• What to produce
The answer must be a single number: the count of lines in the records below that contain the word "cell".

• Before-and-after page screenshots
● ● ●

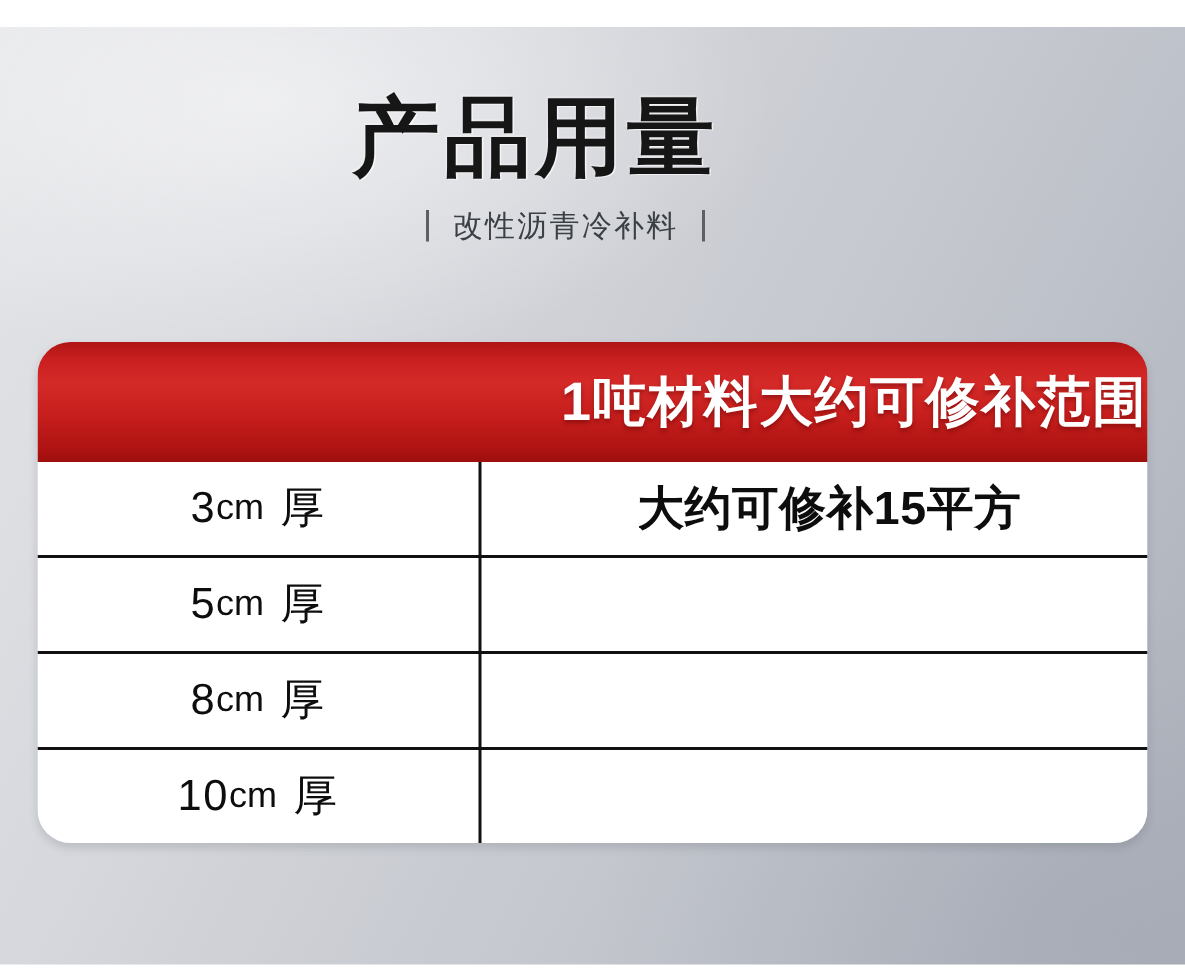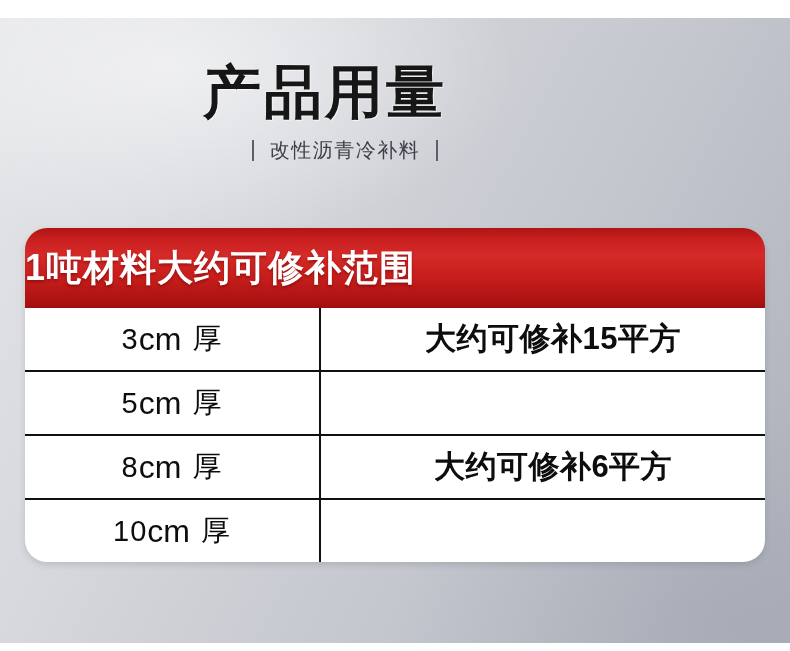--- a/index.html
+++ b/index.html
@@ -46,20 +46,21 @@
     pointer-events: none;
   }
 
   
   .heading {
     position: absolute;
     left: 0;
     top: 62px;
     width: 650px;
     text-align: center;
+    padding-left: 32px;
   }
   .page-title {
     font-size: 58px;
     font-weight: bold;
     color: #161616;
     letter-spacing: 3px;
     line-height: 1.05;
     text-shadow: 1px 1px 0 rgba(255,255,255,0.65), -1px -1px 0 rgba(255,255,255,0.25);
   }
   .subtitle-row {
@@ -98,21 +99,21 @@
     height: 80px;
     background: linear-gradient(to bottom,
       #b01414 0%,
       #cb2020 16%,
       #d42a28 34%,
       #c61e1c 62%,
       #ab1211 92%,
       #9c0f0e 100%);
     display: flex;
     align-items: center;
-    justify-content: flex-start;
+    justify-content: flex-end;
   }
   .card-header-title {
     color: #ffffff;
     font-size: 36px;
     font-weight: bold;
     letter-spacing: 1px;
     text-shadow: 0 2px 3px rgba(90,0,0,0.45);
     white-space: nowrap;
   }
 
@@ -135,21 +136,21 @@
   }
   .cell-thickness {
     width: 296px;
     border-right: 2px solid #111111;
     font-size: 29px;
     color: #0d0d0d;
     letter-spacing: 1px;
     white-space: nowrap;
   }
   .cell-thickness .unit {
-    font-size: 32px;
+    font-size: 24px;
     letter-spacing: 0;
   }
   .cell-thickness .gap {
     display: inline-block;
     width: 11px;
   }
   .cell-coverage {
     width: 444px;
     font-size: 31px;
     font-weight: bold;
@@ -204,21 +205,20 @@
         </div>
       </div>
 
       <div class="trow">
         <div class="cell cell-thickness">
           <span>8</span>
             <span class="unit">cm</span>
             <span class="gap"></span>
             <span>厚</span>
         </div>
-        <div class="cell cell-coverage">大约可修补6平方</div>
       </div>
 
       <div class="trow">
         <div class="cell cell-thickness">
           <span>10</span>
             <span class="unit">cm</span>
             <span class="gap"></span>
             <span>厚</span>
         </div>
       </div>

● ● ●

• Expected answer
7